Closed yzhq97 closed 5 years ago
Hi @yzhq97,
You might want to make sure your cfg.FPN.FPN_ON is turned on in your yaml file. If it is on, check "lib/modeling/model_builder.py" and "lib/modeling/rpn_heads.py" to make sure the code calls FPN.fpn_rpn_outputs() to construct the RPN module. A quick way to check this is to print the keys of "rpn_ret" after line 169 ("rpn_ret = self.RPN(blob_conv, im_info, roidb)") in "lib/modeling/model_builder.py".
I double-check the code on my local machine and I didn't have this error. Please let me know when you find the solution so I can tell if there is something wrong with this version of the repo. Many thanks!

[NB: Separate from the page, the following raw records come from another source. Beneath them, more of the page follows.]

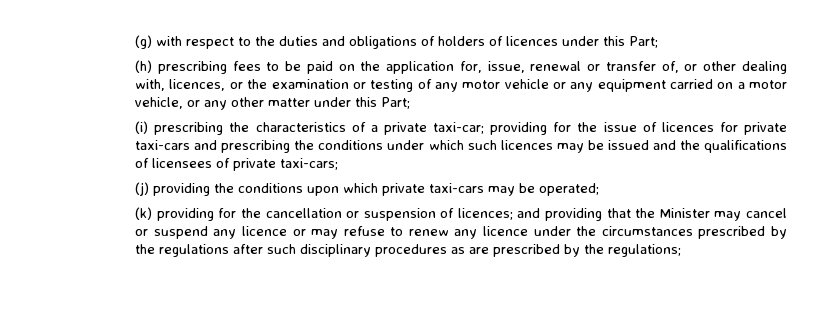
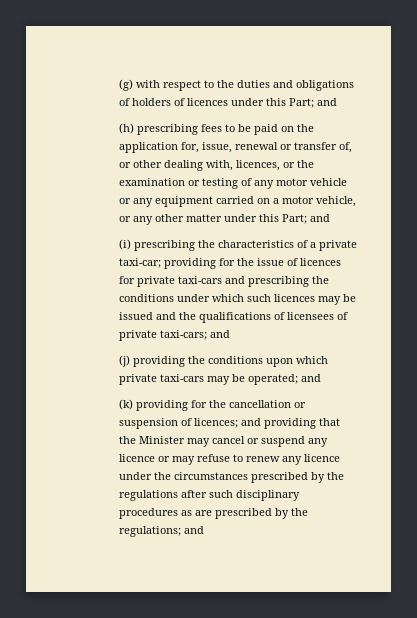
- (g) with respect to the duties and obligations of holders of licences under this Part;
+ (g) with respect to the duties and obligations of holders of licences under this Part; and
- (h) prescribing fees to be paid on the application for, issue, renewal or transfer of, or other dealing with, licences, or the examination or testing of any motor vehicle or any equipment carried on a motor vehicle, or any other matter under this Part;
+ (h) prescribing fees to be paid on the application for, issue, renewal or transfer of, or other dealing with, licences, or the examination or testing of any motor vehicle or any equipment carried on a motor vehicle, or any other matter under this Part; and
- (i) prescribing the characteristics of a private taxi-car; providing for the issue of licences for private taxi-cars and prescribing the conditions under which such licences may be issued and the qualifications of licensees of private taxi-cars;
+ (i) prescribing the characteristics of a private taxi-car; providing for the issue of licences for private taxi-cars and prescribing the conditions under which such licences may be issued and the qualifications of licensees of private taxi-cars; and
- (j) providing the conditions upon which private taxi-cars may be operated;
+ (j) providing the conditions upon which private taxi-cars may be operated; and
- (k) providing for the cancellation or suspension of licences; and providing that the Minister may cancel or suspend any licence or may refuse to renew any licence under the circumstances prescribed by the regulations after such disciplinary procedures as are prescribed by the regulations;
+ (k) providing for the cancellation or suspension of licences; and providing that the Minister may cancel or suspend any licence or may refuse to renew any licence under the circumstances prescribed by the regulations after such disciplinary procedures as are prescribed by the regulations; and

I confirm that cfg.FPN.FPN_ON
is True
. I printed out rpn_ret.keys()
, does this look right?
INFO model_builder.py: 170: rpn_ret keys: ['rpn_cls_logits_fpn2', 'rpn_bbox_pred_fpn2', 'rpn_rois_fpn2', 'rpn_rois_prob_fpn2', 'rpn_cls_logits_fpn3', 'rpn_bbox
_pred_fpn3', 'rpn_rois_fpn3', 'rpn_rois_prob_fpn3', 'rpn_cls_logits_fpn4', 'rpn_bbox_pred_fpn4', 'rpn_rois_fpn4', 'rpn_rois_prob_fpn4', 'rpn_cls_logits_fpn5',
'rpn_bbox_pred_fpn5', 'rpn_rois_fpn5', 'rpn_rois_prob_fpn5', 'rpn_cls_logits_fpn6', 'rpn_bbox_pred_fpn6', 'rpn_rois_fpn6', 'rpn_rois_prob_fpn6', 'rois', 'rois_
fpn2', 'rois_fpn3', 'rois_fpn4', 'rois_fpn5', 'rois_idx_restore_int32']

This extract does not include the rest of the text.